** Task description **
Retype the data below exactly, skipping pictures.

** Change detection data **
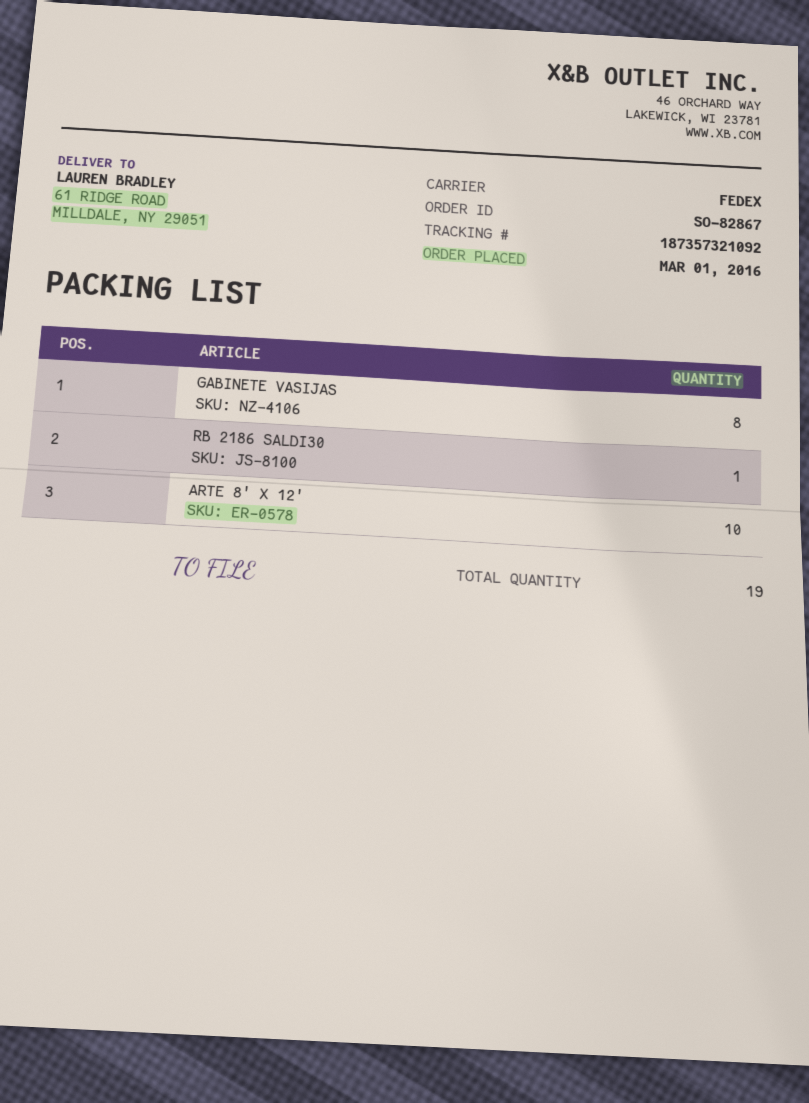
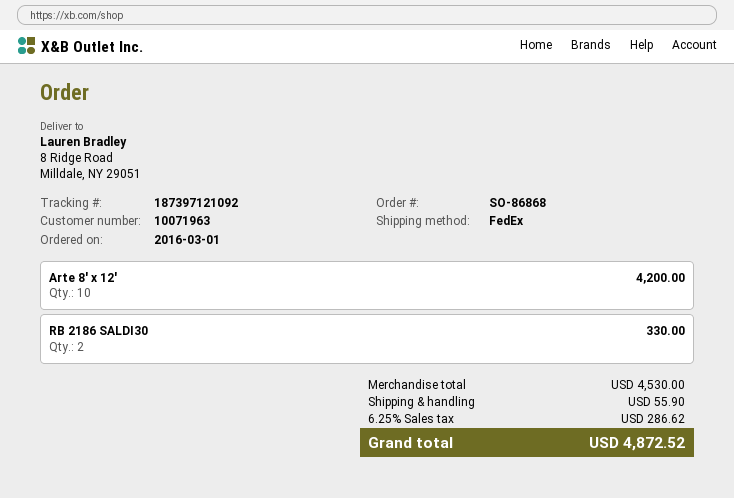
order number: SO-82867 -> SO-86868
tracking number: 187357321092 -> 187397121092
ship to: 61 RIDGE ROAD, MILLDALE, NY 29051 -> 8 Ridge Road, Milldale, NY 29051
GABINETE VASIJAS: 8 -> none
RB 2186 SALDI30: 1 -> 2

** Finished task **
order number: SO-82867 -> SO-86868
tracking number: 187357321092 -> 187397121092
ship to: 61 RIDGE ROAD, MILLDALE, NY 29051 -> 8 Ridge Road, Milldale, NY 29051
GABINETE VASIJAS: 8 -> none
RB 2186 SALDI30: 1 -> 2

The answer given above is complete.